The EU had said it would suspend talks on potential membership for Serbia-Montenegro -- due to resume on May 11 -- if Mladic was not handed over to the International Criminal Tribunal for the former Yugoslavia (ICTY) by Sunday.
The EU's enlargement commissioner, Olli Rehn, confirmed the threat on Friday, though he said the handover must take place within "the next few days," rather than insisting on Sunday's deadline.
Rehn said he would discuss the situation on Wednesday with the ICTY's chief prosecutor, Carla del Ponte.
As Sunday's deadline approached, the Serbian government insisted that it was trying to arrest Mladic, who has been on the run for more than 10 years.
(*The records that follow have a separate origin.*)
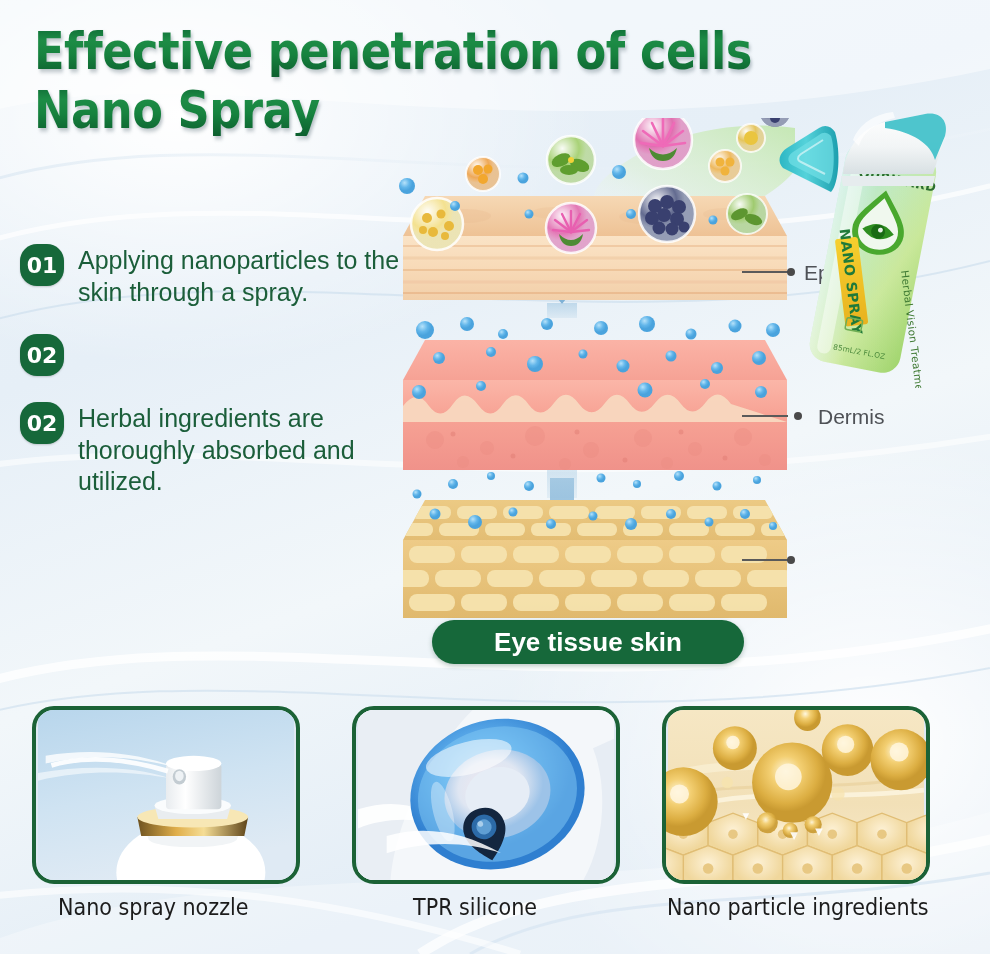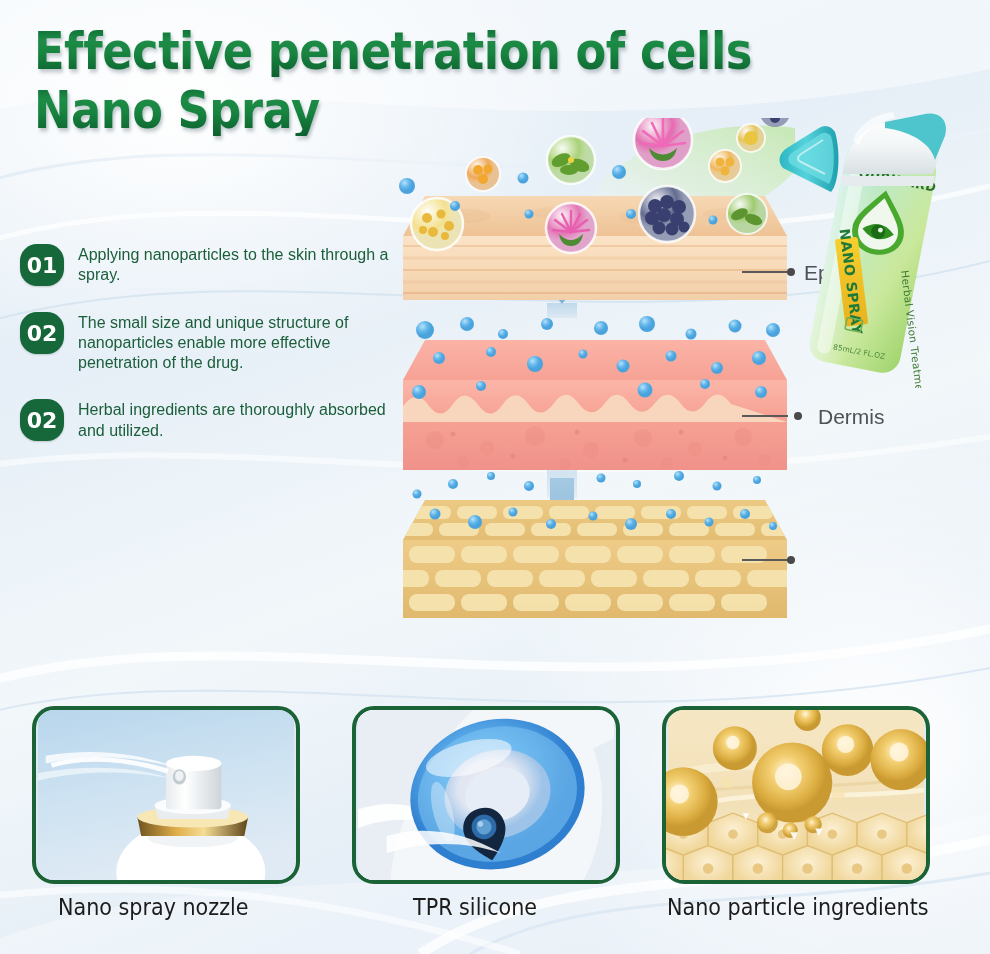"Applying nanoparticles to the skin" .step-text { font-size: 16px -> 25px }
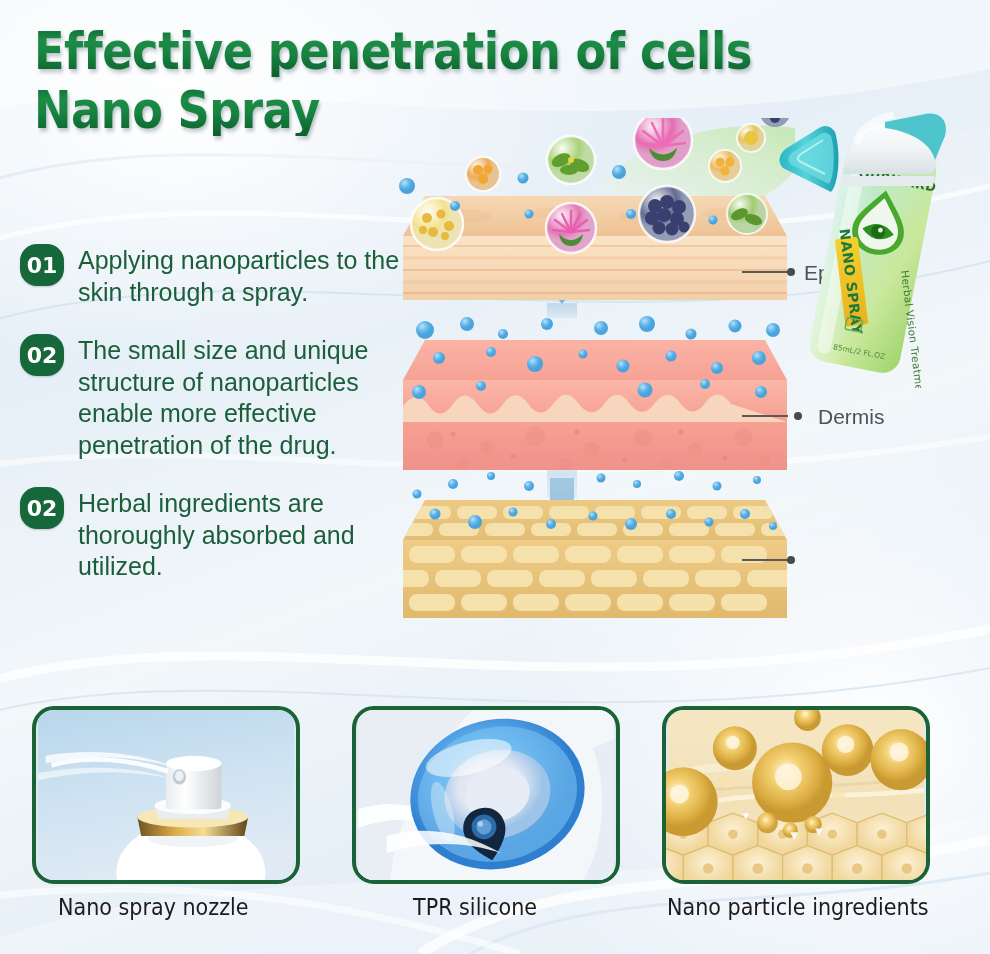"The small size and unique" div.step-text { html: <div>The small size and unique structure of nanoparticles enable more effective penetration of the drug.</div> -> none }
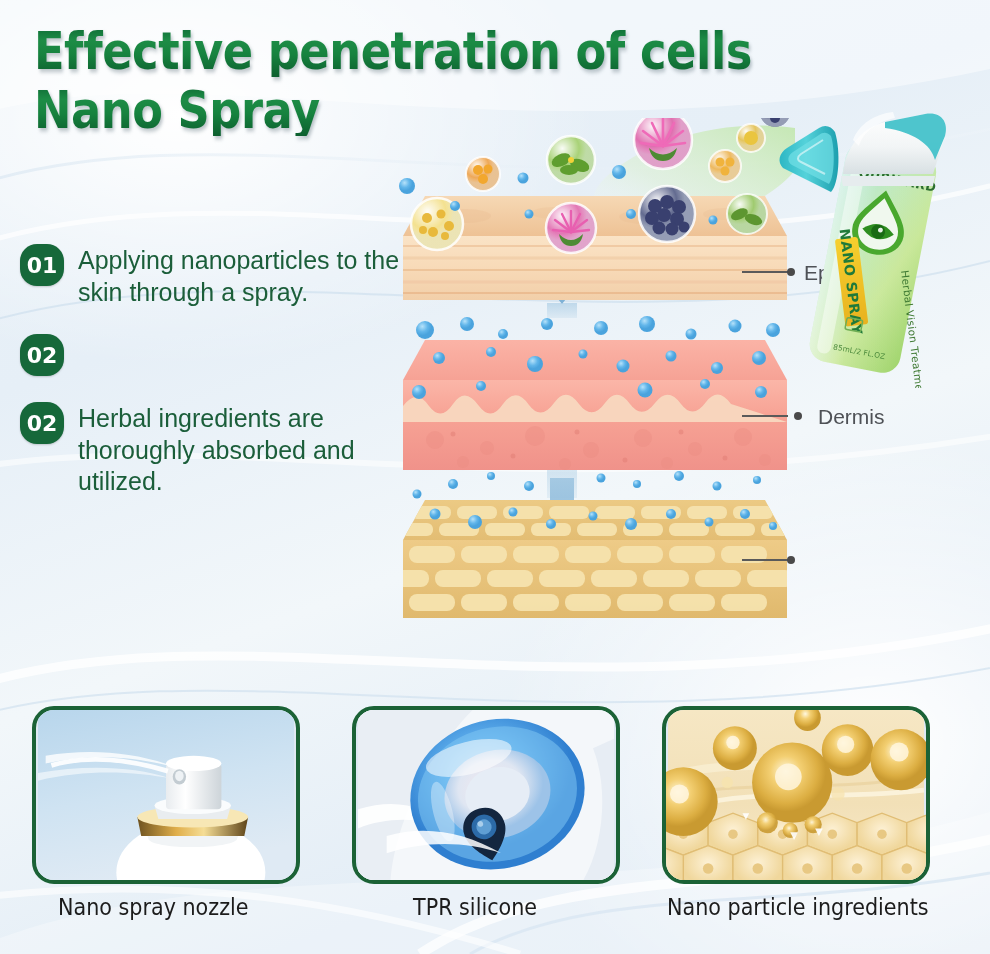"Eye tissue skin" div { html: none -> <div> <span>Eye tissue skin</span> </div> }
Del Ponte has long maintained that he is within reach of the authorities. Last Tuesday, the ICTY said it had not received "any signs or indications" that an arrest was imminent.
In what might be seen as an attempt to push back the deadline, Serbia-Montenegro's Human Rights Minister Rasim Ljajic, who is in charge of cooperation with the ICTY, said on Sunday that Serbia had information on 130 people who had helped hide Mladic over the years.
However, most of those people were in the Serbian part of Bosnia-Herzegovina, the minister told the Blic newspaper in an interview published on Sunday.
Ljajic refused to give any further information on Mladic's supposed accomplices, because that might jeopardize efforts to capture the fugitive.
"We have more information than before ... we have made progress but the European Union will only appreciate the result, not our efforts," the minister said.
Mladic has been wanted since 1995 for genocide and war crimes committed during Bosnia's 1992-1995 war.
The genocide charge relates to the 1995 massacre of about 8,000 Muslim men and boys in the eastern Bosnian town of Srebrenica, considered the worst single atrocity in Europe since World War II.
Serbian Justice Minister Zoran Stojkovic declared that the arrest of Mladic, was now a "technical" matter.
Capital Investments Minister Velimir Ilic appealed in the newspaper Politika for the fugitive to give himself up, though he also said he felt Belgrade was under "suffocating pressure."
An optimistic note came from Berlin, where the special coordinator of the stability pact for the Balkans, Erhard Busek, said Mladic could be handed over soon.
"The latest information I have is that Belgrade is now planning to give him up on May 10," Busek told the German daily Sueddeutsche Zeitung.
"The more delays there are, the less credible Belgrade gets," Busek said, calling on the European authorities to act more firmly.
Serbian ministers' latest announcements of progress in tracking Mladic down are unlikely to convince the EU, which remains sceptical after the recent arrests of five of the suspect's aides.
But Belgrade is in a difficult situation. A postponement of talks with the EU could hardly come at a worse time. The country is facing independence claims both from Kosovo Albanians and from its sister republic Montenegro, which is to hold a referendum on May 21 to decide whether to secede from its union with Serbia.